How does filing bankruptcy affect your credit report? To answer this we need to understand 1) some facts and 2) how those facts apply to your life.
To give you an idea where this is going, the truth is that it depends on your situation. But if you’re like many people with challenging finances, filing bankruptcy can be the very best thing you can do to improve your credit report.
FIRST, WHAT ARE THE FACTS?
Of course bankruptcy is a significant adverse event on your credit report.
Fact #1: However, a bankruptcy filing does NOT stay on your credit report forever. That it does is a commonly held myth. You can rebuild your credit record and credit score after bankruptcy.
Fact #2: There are strict legal limits on how long a consumer bankruptcy can be reported on your credit record.
But there’s some confusion here that needs a quick explanation. The federal Fair Credit Act requires consumer reporting agencies to remove all bankruptcies from credit reports after 10 years. 15 U.S. Code Section 1681c(a)(1). However, many sources state that this 10 years only applies to Chapter 7 “straight bankruptcy”; that it’s only 7 years with Chapter 13 “adjustment of debts.” For example, see the recent How long does bankruptcy stay on your credit reports? from Credit Karma.
The answer to this discrepancy?
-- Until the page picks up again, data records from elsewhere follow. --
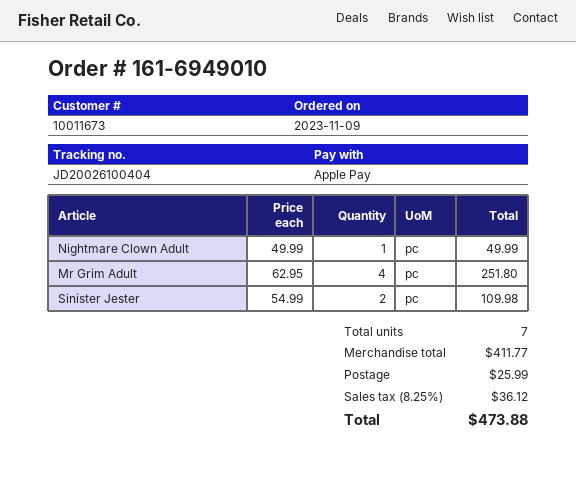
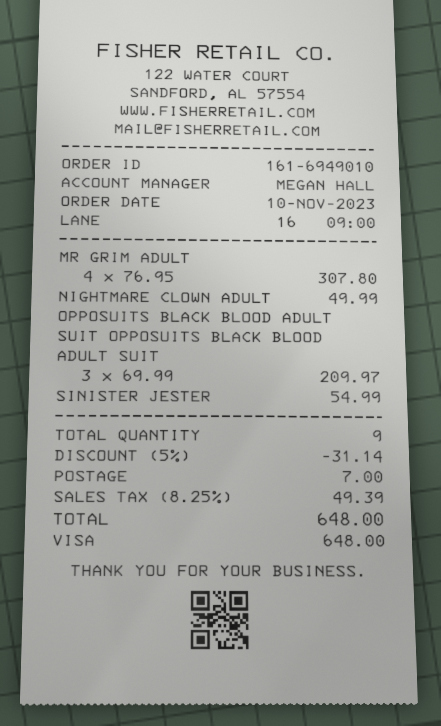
order date: 2023-11-09 -> 2023-11-10
payment method: Apple Pay -> Visa
Mr Grim Adult: 4 x 62.95 = 251.80 -> 4 x 76.95 = 307.80
Sinister Jester: 2 x 54.99 = 109.98 -> 1 x 54.99 = 54.99
OPPOSUITS BLACK BLOOD ADULT SUIT OPPOSUITS BLACK BLOOD ADULT SUIT: none -> 3 x 69.99 = 209.97
total quantity: 7 -> 9
discount: none -> 5% = 31.14
shipping: 25.99 -> 7.00
tax: 8.25% = 36.12 -> 8.25% = 49.39
total: 473.88 -> 648.00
As stated on our local bankruptcy court’s website: “We are informed that the policy of the Associated Credit Bureaus [now the Consumer Data Industry Assn.] is to remove successfully completed Chapter 13 cases from the credit report after seven (7) years to encourage debtors to file under this chapter.” See also this webpage saying the same thing from Experian, one of the three major credit reporting agencies.
So for practical purposes, a Chapter 7 stays on your credit report for 10 years while a Chapter 13 for 7 years.
Fact #3: Bankruptcy can nevertheless improve your credit much more quickly than if you didn’t file. A major reason for this is that once your debts are discharged they will be reported as such and show a zero dollar balance. Radically reducing the amount of your debts is a major step in improving your credit.
SO MY CREDIT IS NOT TRASHED THROUGHOUT THE TIME BANKRUPTCY IS ON MY CREDIT REPORT?
It’s generally not. Here are some more facts about this.
Fact #4: Most adverse items stay on your credit report for 7 years. These include late payments, accounts placed for collections and/or charged off, foreclosures, lawsuits and judgments, and most other public records. 15 U.S. Code Section 1681c(a)(1). If you put off filing bankruptcy, more and more of these events will keep hitting your credit report. Filing bankruptcy prevents all or most of these adverse events from occurring. You make the decision to file and to start rebuilding your credit instead of putting it off longer and longer.
Fact #5: As common sense would tell you, the longer ago an adverse item appears on your credit report the better. If during the last few months you’ve had many late payments and let’s say a creditor’s lawsuit and judgment, that same information after two or three years is seen more favorably. That’s also true about bankruptcy itself. In the right circumstances a bankruptcy filing even just two or three years old can be seen more favorably than one filed more recently. So again it often makes sense to get it filed in order to start the clock running on improving your credit.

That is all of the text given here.